In addition, the first-tier penalty is increased from $250 to the greater of $1,000 or 50 percent of the income derived, or to be derived, by the preparer from preparing the return or claim with respect to which the penalty is imposed.

The second-tier penalty also is increased from $1,000 to the greater of $5,000 or 50 percent of the income derived, or to be derived, by the preparer.

Effective Date: Under the 2007 Act's Section 8246(c), these new rules are effective for tax returns prepared after May 25, 2007.

Transitional Relief: IRS Notice 2007-54 (IRB-27, 7/2/07) relaxes this effective date for:

(1) All returns, amended returns, and refund claims due (with extensions) before 2008;

(2) 2007 estimated tax returns (vouchers) due by Jan. 15, 2008; and

(3) 2007 employment and excise tax returns due by Jan. 31, 2008.

Notice 2007-54 states:

* For income tax returns, amended returns, and refund claims, the standards set forth under the previous law and current regulations under IRC Sec. 6694 will be applied in determining whether the IRS will impose a penalty under Sec. 6694(a). Generally, in applying transitional relief for income tax returns, amended returns or refund claims, disclosure would be adequate if made on Form 8275, Disclosure Statement, or Form 8275-R, Regulation Disclosure Statement, attached to the return, amended return or refund claim, or pursuant to the annual revenue procedure authorized in Regs. Secs. 1.6694-2(c)(3) and 1.6662-4(f)(2).

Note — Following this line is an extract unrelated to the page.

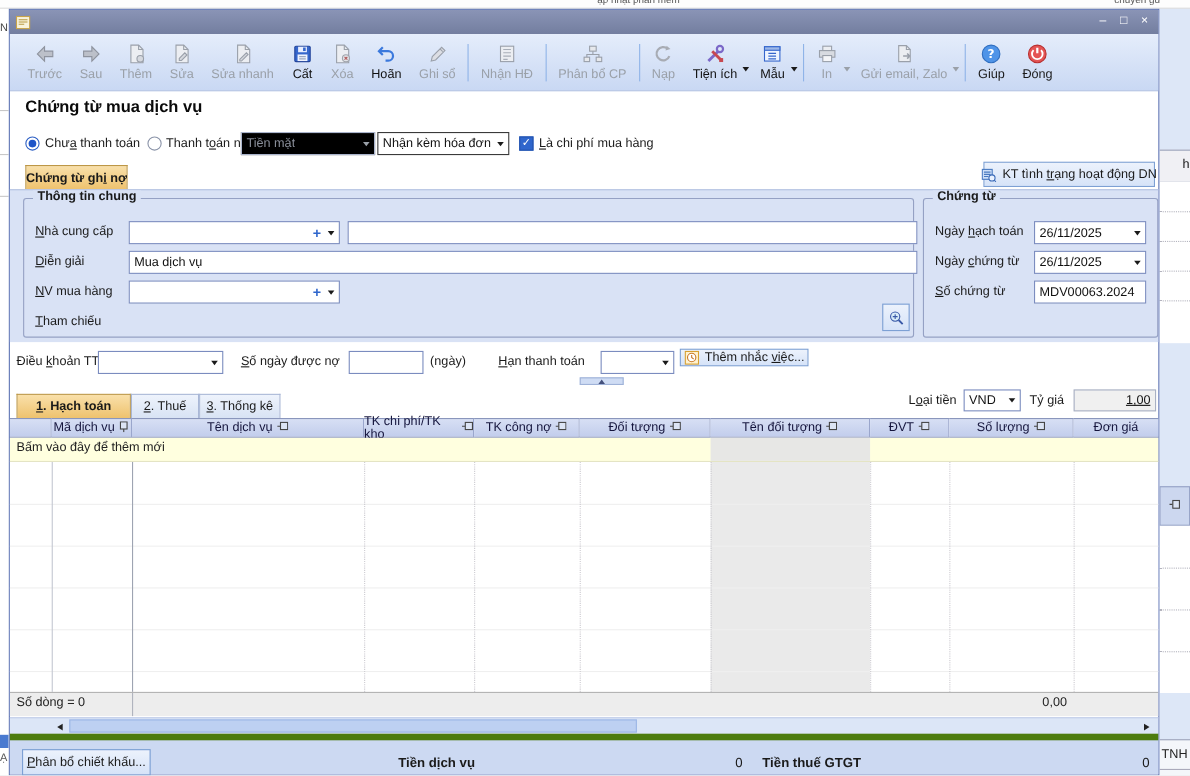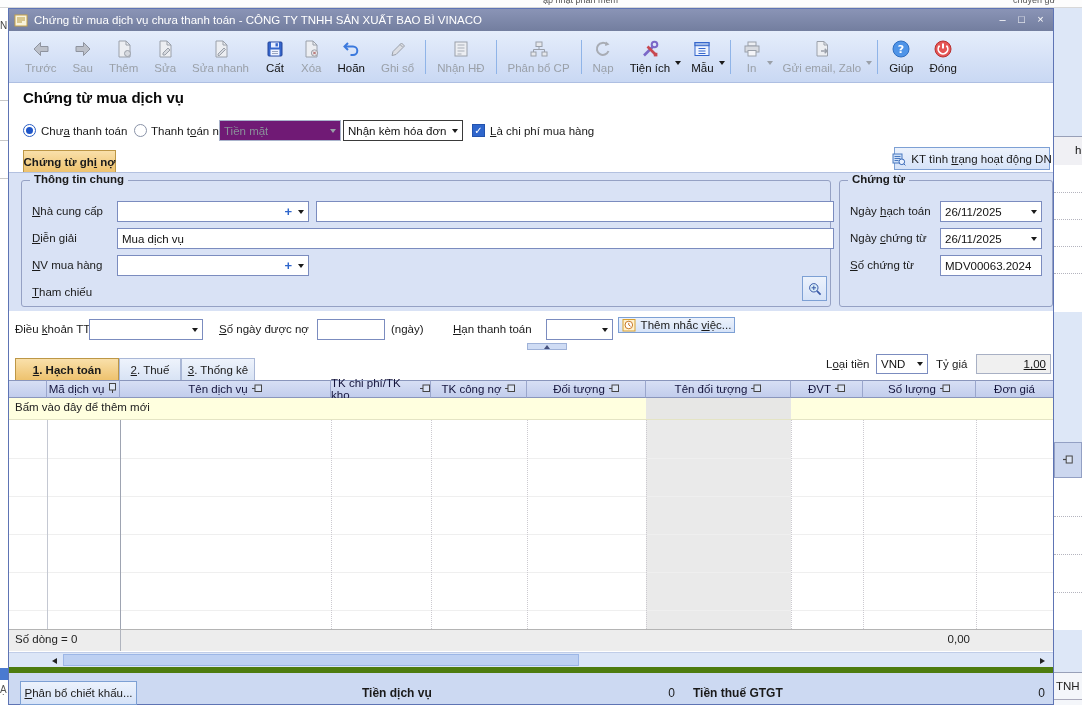"Chứng từ mua dịch vụ chưa" span.t { html: <span>Chứng từ mua dịch vụ chưa thanh toán - CÔNG TY TNHH SẢN XUẤT BAO BÌ VINACO</span> -> none }
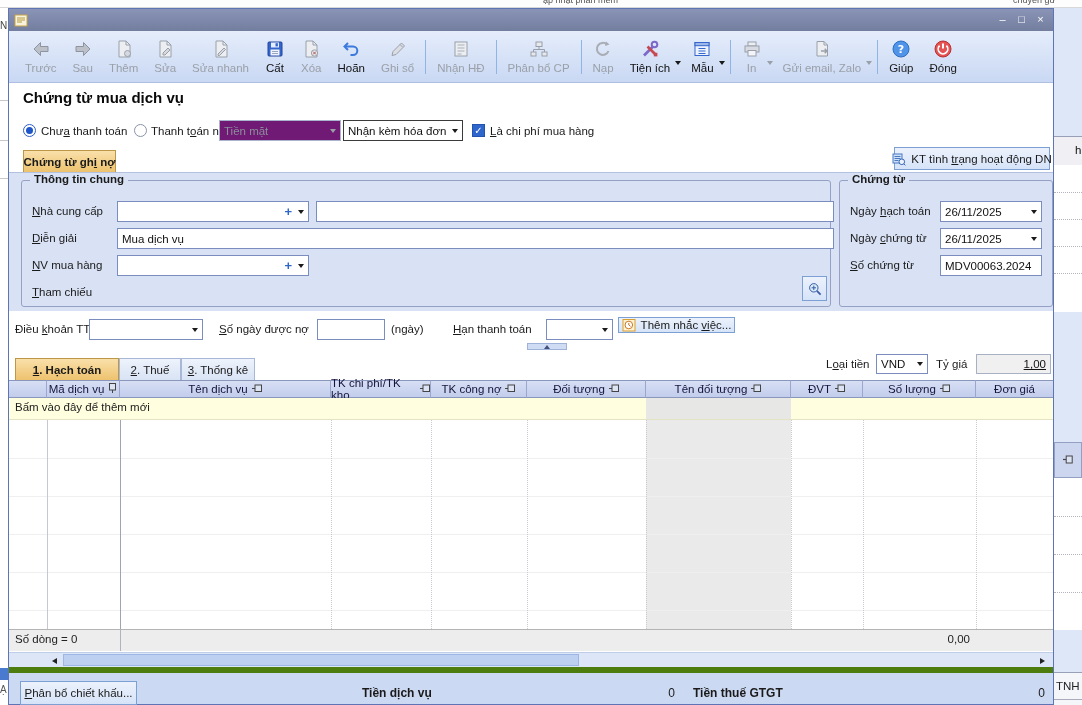"Tiền mặt" .combo.dis { background: #701a75 -> #000000 }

* For all other returns, amended returns and refund claims, including gift, estate and generation-skipping transfer tax returns and employment and excise tax returns, the reasonable basis standard set forth in the Sec. 6662 regulations, without regard to the disclosure requirements contained therein, will be applied in determining whether the IRS will impose a penalty under Sec. 6694(a).

* No transitional relief is available under Sec. 6694(b) as transitional relief is not appropriate for return preparers who exhibit willful or reckless conduct, regardless of the type of return prepared.

Erroneous Refund Claims

Old Law: There was no separate penalty for filing refund claims that had no basis in fact or law. If a taxpayer erroneously claimed a refund, there could be no penalty if there was no additional tax attributable to that claim.

New Law: A new penalty is imposed on any taxpayer filing an erroneous claim for refund or credit. This penalty is 20 percent of the disallowed portion of the claim if there is no reasonable basis for the claimed tax treatment.

The penalty does not apply to the earned income credit (which has its own compliance rules). It also does not apply to any part of the disallowed portion of the claim that is subject to accuracy related or fraud penalties.

Effective Date: Claims filed after May 25, 2007.

Kiddie Tax

Old Law: Special rules (known as the "kiddie tax") applied to the net unearned income (i.e., investment income) of certain children.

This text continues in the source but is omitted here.